Desde Can Mora de Dalt se divisa el mar y el casco antiguo de Sant Vicenç de Montalt, bonito y tranquilo pueblo a 35 km de Barcelona. El hotel ocupa una masía del siglo XV que albergó una granja dedicada al cultivo de verduras y hortalizas y a la cría de ganado. Ahora, tras su restauración, quiere ser un lugar de descanso, de trato amable y cuidados detalles de la mano de la familia, que desde hace 18 generaciones ha disfrutado y amado este lugar. Por ello, se ha respetado al máximo la estructura centenaria de la casa que cuenta con 11 amplias habitaciones con mucho encanto y equipadas con TV satélite, caja fuerte, secador, teléfono e Internet.

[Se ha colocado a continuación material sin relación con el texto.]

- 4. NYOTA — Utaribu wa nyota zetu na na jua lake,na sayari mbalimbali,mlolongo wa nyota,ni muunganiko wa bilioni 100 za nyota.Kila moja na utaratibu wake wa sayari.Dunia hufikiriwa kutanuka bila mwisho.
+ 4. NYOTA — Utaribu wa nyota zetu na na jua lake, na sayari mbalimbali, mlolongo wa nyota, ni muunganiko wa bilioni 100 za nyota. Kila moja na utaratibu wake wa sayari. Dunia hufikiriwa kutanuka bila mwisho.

Un patio con excelentes vistas actúa como distribuidor natural del recinto. Por él se accede a un jardín mediterráneo, en dos niveles, con una soleada piscina y diversidad de plantas y árboles autóctonos como jazmines, naranjos, limoneros o almendros. El hotel no dispone todavía de restaurante, pero ofrecerá a sus huéspedes la posibilidad de una cesta de picnic para comer en la piscina o en la playa, o cenas privadas bajo demanda previa.
Uno de los valores añadidos del lugar será su galería de arte contemporáneo donde se presentarán unas cuatro o cinco exposiciones durante los meses de verano.